Moody, 67, is a semiretired lawyer who works in a law office three days a week. Jones, 68, is a retired physician active in volunteer work. The couple, who live in Wyncote, opened the gallery in December 2016.
They began collecting art about 36 years ago after they married when they were 32. Moody, grew up in North Philadelphia. Jones is from New York.
Jones said they began a personal collection after her uncle, Robert R. Jones, traveled to South Africa in the 1980s and brought back all kinds of artworks, paintings, textiles and stone sculptures. He would sell them in people’s homes.
They began going to art shows and meeting artists and building their own collection.
“We lived in this house for a while with no furniture, but lots of art,” Jones said.
A few years ago, an accountant advised them to start downsizing their collection. One day, Moody was sitting in a pub on the block.
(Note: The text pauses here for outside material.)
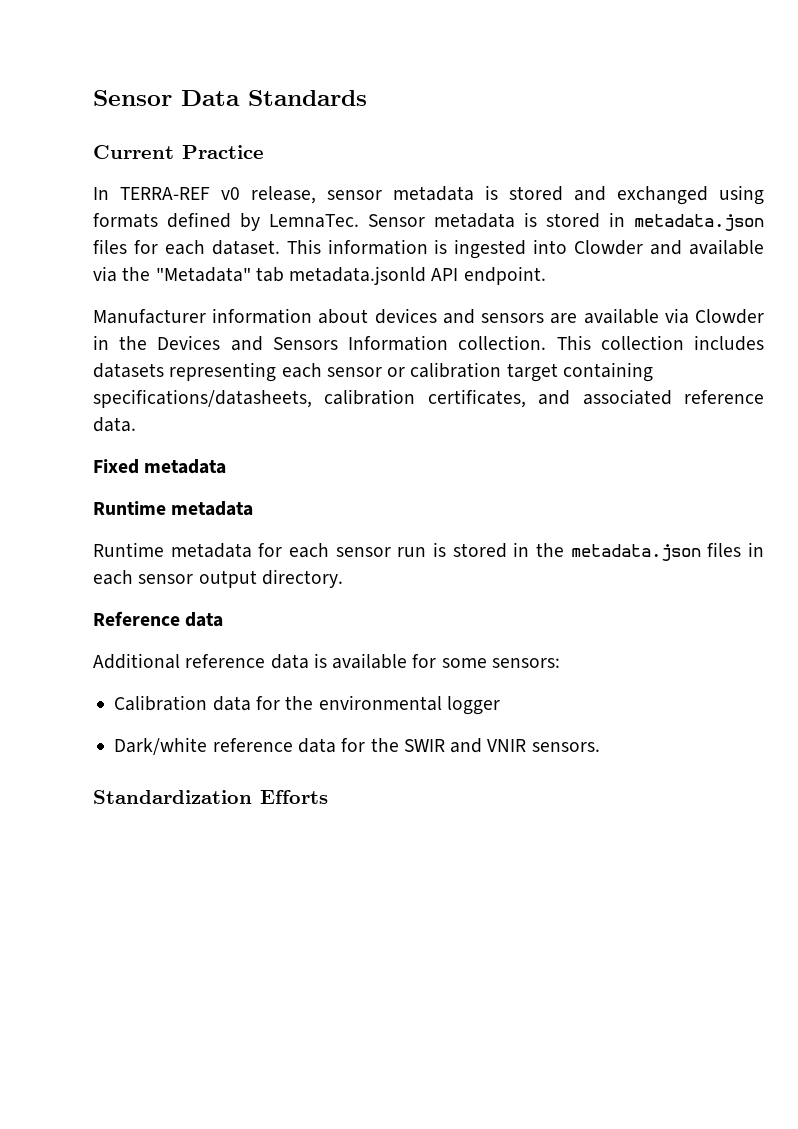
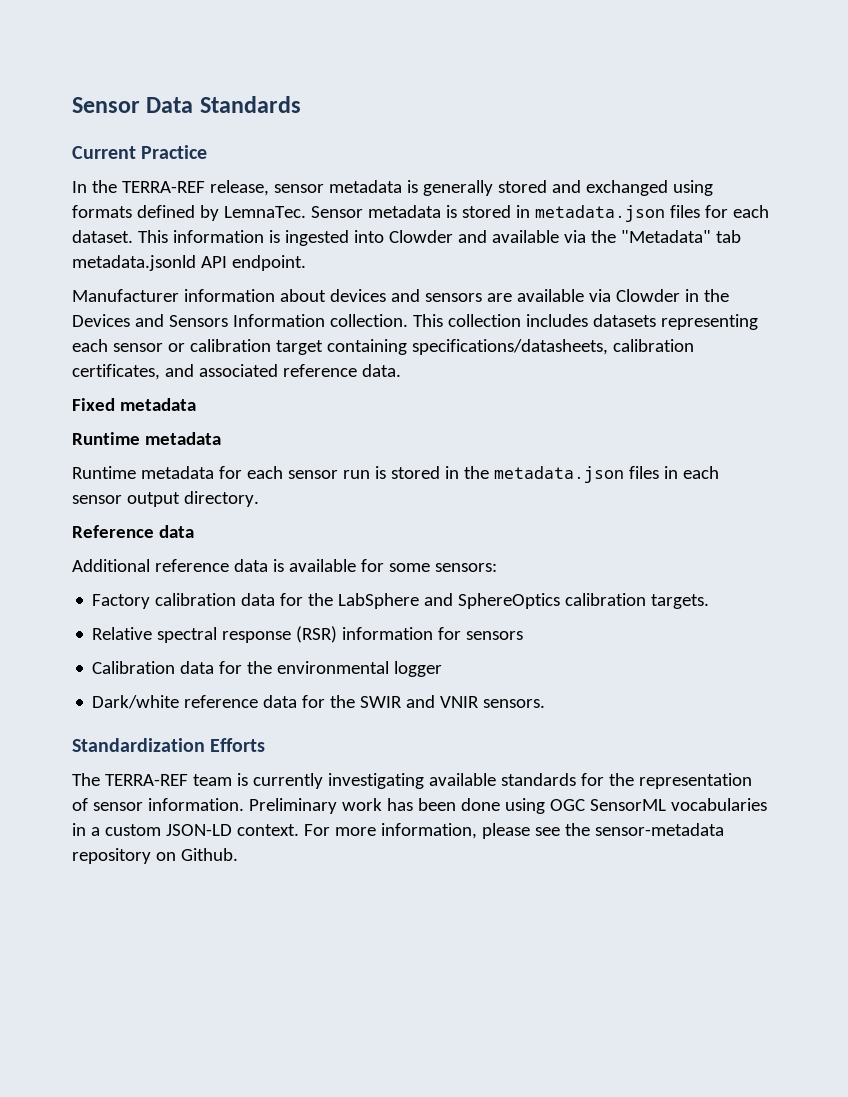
- In TERRA-REF v0 release, sensor metadata is stored and exchanged using formats defined by LemnaTec.
+ In the TERRA-REF release, sensor metadata is generally stored and exchanged using formats defined by LemnaTec.
+ Factory calibration data for the LabSphere and SphereOptics calibration targets.
+ Relative spectral response (RSR) information for sensors
+ The TERRA-REF team is currently investigating available standards for the representation of sensor information. Preliminary work has been done using OGC SensorML vocabularies in a custom JSON-LD context. For more information, please see the sensor-metadata repository on Github.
He looked across the street and saw a “for rent” sign on the building that would become the Moody Jones Gallery.
In addition to art shows, the space offers “artist talks,” and other workshops for people who want to learn how to collect art. Sometimes there is live music or poetry readings.
They expect to soon expand the gallery to the vacant store next door, Moody said.
“We just have a passion for art,” Moody said.